PS: I got good PhysX rendered on my HD7770.This is why I asked whether a dedicated GPU is required or not.I installed just PhysX standalone drivers.


----------



## sam_738844 (Jan 7, 2014)

^^
    OP could ask me as i have played BL2 with Phyx iwith high-end Nvidia hardware, and i had friends in co-op all the time with high end AMD GPU

if you're talking about gpu accelerated PhysX the answer is NO , AMD GPU CANNOT RENDER phyx, the calculation will be off-loaded to CPU, the amount of phyx effects i have seen and experienced with 200+ hours of borderlands2 are amazing but they can nail down the GPU to its knees and specially in co-op. The amount of effects , if tried to be rendered by a CPU, one has to spend an insane amount of money against a very fast unlocked CPU such as 3***X or 4***X and get a decent amount of effects with any AMD GPU. You did not have any phyx calculation done by the AMd gpu, you could install the standalone drivers because the CPU can do it too.


"_its a fact that Nvidia currently only allows GPU-accelerated PhysX on its own graphics cards, thus forcing everyone else to calculate the PhysX instructions implemented in games using the CPU.
Assuming that a calculation can be parallelized, a GPU with its multiple shader units is faster than a conventional CPU with two, three, four, or even six cores. According to Nvidia, physics calculations are two to four times faster on GPUs than CPUs. 

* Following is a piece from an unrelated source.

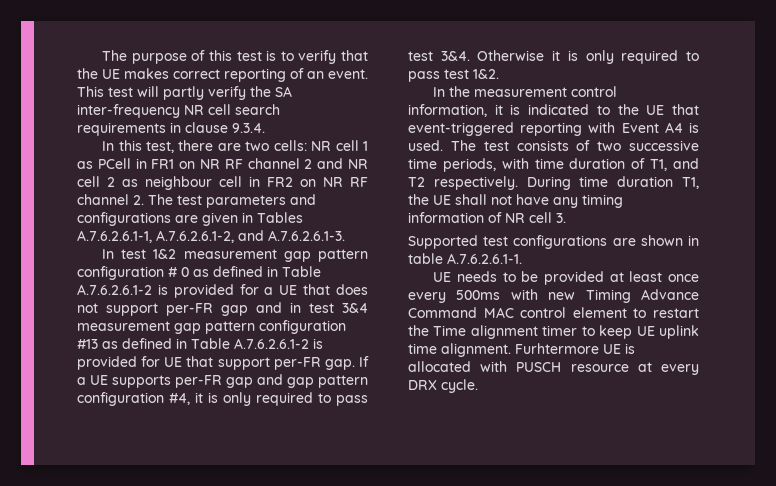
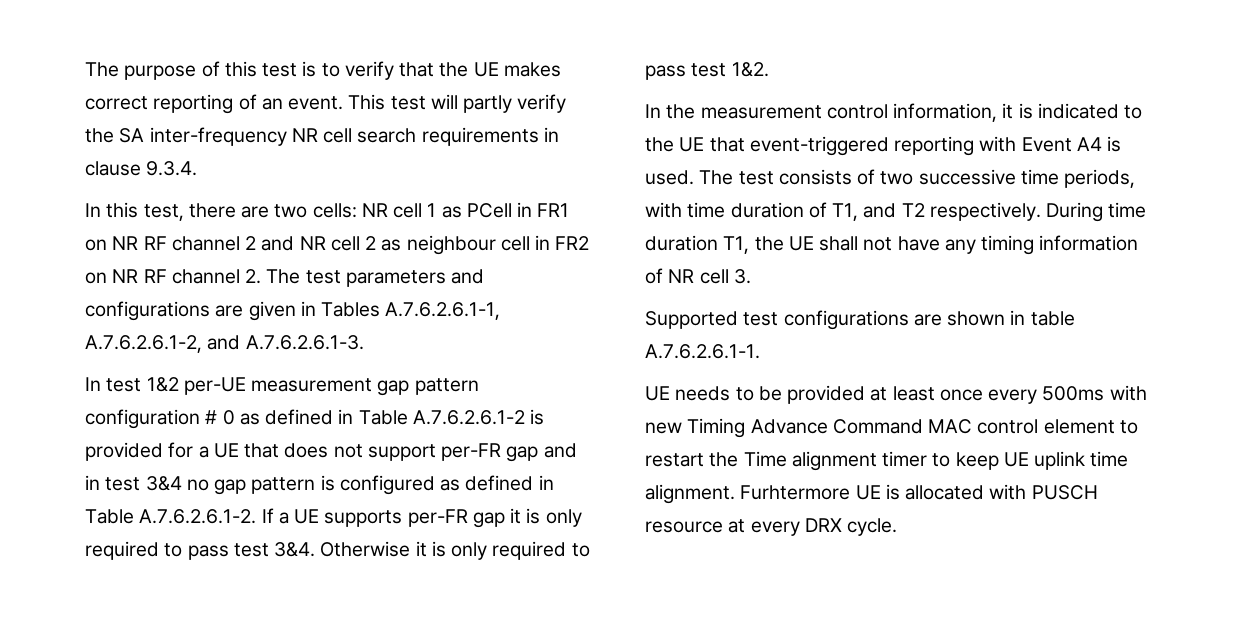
- In test 1&2 measurement gap pattern configuration # 0 as defined in Table A.7.6.2.6.1-2 is provided for a UE that does not support per-FR gap and in test 3&4 measurement gap pattern configuration #13 as defined in Table A.7.6.2.6.1-2 is provided for UE that support per-FR gap. If a UE supports per-FR gap and gap pattern configuration #4, it is only required to pass test 3&4.
+ In test 1&2 per-UE measurement gap pattern configuration # 0 as defined in Table A.7.6.2.6.1-2 is provided for a UE that does not support per-FR gap and in test 3&4 no gap pattern is configured as defined in Table A.7.6.2.6.1-2. If a UE supports per-FR gap it is only required to pass test 3&4.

That’s just half of the truth, though, because there are no physics features that couldn’t be implemented solely on the CPU. Quite often, games use a combined CPU + GPU approach, with the highly parallelizable calculation,s such as particle effects, performed by the GPU and the more static, non-parallelizable calculations, such as ragdolls, performed by the CPU. This is the case in Sacred 2, for example. In theory, the ratio of highly parallelizable calculations should in many cases be too low to really take noticeable advantage of the immense GPU speed.


But then why is the difference often so drastic in practice?

There are at least two reasons for this. The first one is that, in almost all of the games tested, CPU-based PhysX uses just a single thread, regardless of how many cores are available. The second one is that Nvidia seems to be intentionally not optimizing the CPU calculations in order to make the GPU solution look better. We’ll have to investigate multithreading at a later time with a suitable battery of benchmarks. Right now, we want to explore Nvidia deliberately leaving its code in a state where CPUs just can’t compete with GPUs._" --toms


----------



## Cilus (Jan 7, 2014)

We did have have this discussion so many time here and I should make a sticky thread about all the physX queries. I have used a GT 240 GDDR5 for Hybrid PhysX (2X6870 IN CF + GT 240 GDDR5 and then HD 7950 VaporX + GT 240) for some long times.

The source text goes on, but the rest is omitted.